Enlighten me on how what I wrote contradicted what you said?

Sure:
https://en.wikipedia.org/wiki/The_Death_of_the_Author
"The Death of the Author" (French: La mort de l'auteur) is a 1967 essay by the Frenchliterary critic and theoristRoland Barthes (19151980). Barthes's essay argues against traditional literary criticism's practice of relying on the intentions and biography of an author to definitively explain the "ultimate meaning" of a text. Instead, the essay emphasizes the primacy of each individual reader's interpretation of the work over any "definitive" meaning intended by the author, a process in which subtle or unnoticed characteristics may be drawn out for new insight.

Now, let's see if you're arguing that the ultimate meaning is completely divorced from the actual stated intent of the author:
Doe posted...
Well to start with, we don't ask the author what their work was supposed to mean, we conclude the resultant meaning of the work from the textual evidence. George Lucas is kinda infamous for his extravagant claims about meaning.
Doe posted...
When an audience sits down in a theater, what the author intended means nothing, all that matters is what the audience actually learns from what the scenes actually show.
Doe posted...
It's not that you should ignore what the author says for the sake of excluding the author from conversations. It's that you should not use the author's intent as evidence, and you should not use the author as an appeal to authority.


Yep, that's literally "death of the author." This has been my TED talk.

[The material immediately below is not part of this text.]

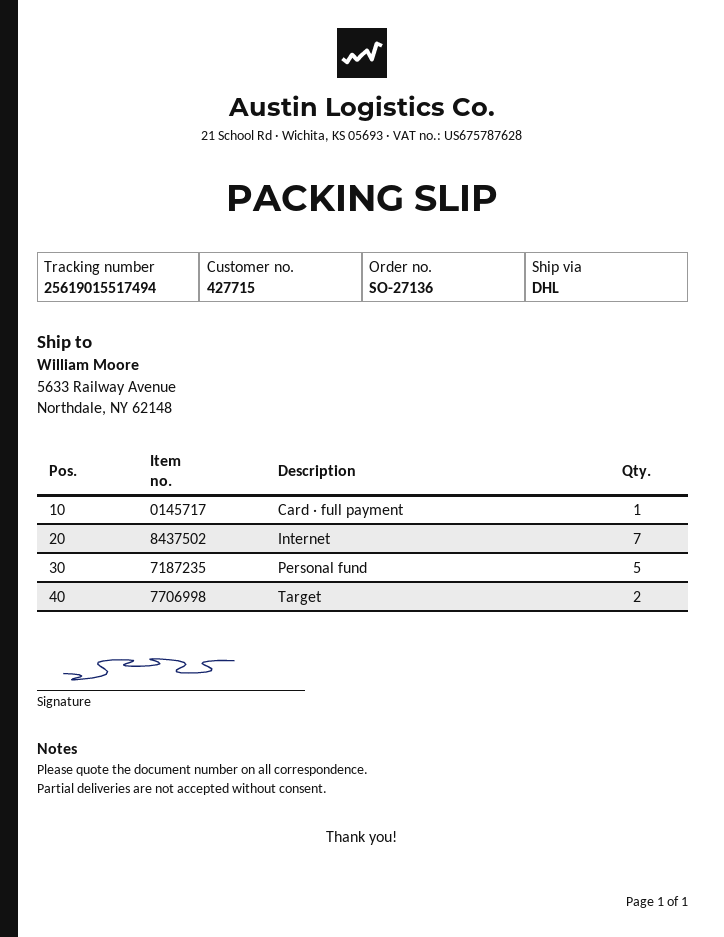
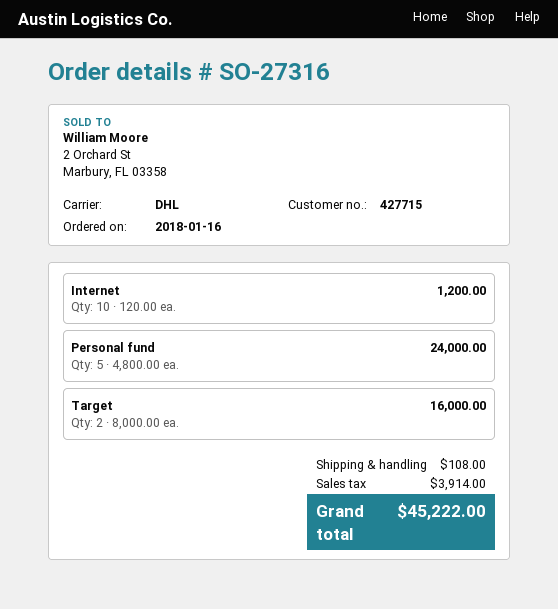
order number: SO-27136 -> SO-27316
Card · full payment: 1 -> none
Internet: 7 -> 10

EDIT: and as a reminder, this whole thing started because someone called Star Wars a morality tale, you disagreed, and then they said that the author has flat out stated that it was a morality tale. So if you're going to continue to argue that no, the author is wrong in the literal intent of his works, then we don't have to entertain your opinion on what you feel it may be because the author told us. Your perspective is only up for consideration if the author is dead (thus we can't confirm), or if you explicitly prescribe to the Death of the Author form of literary criticism. Which is one means of reading a work, but not axiomatic.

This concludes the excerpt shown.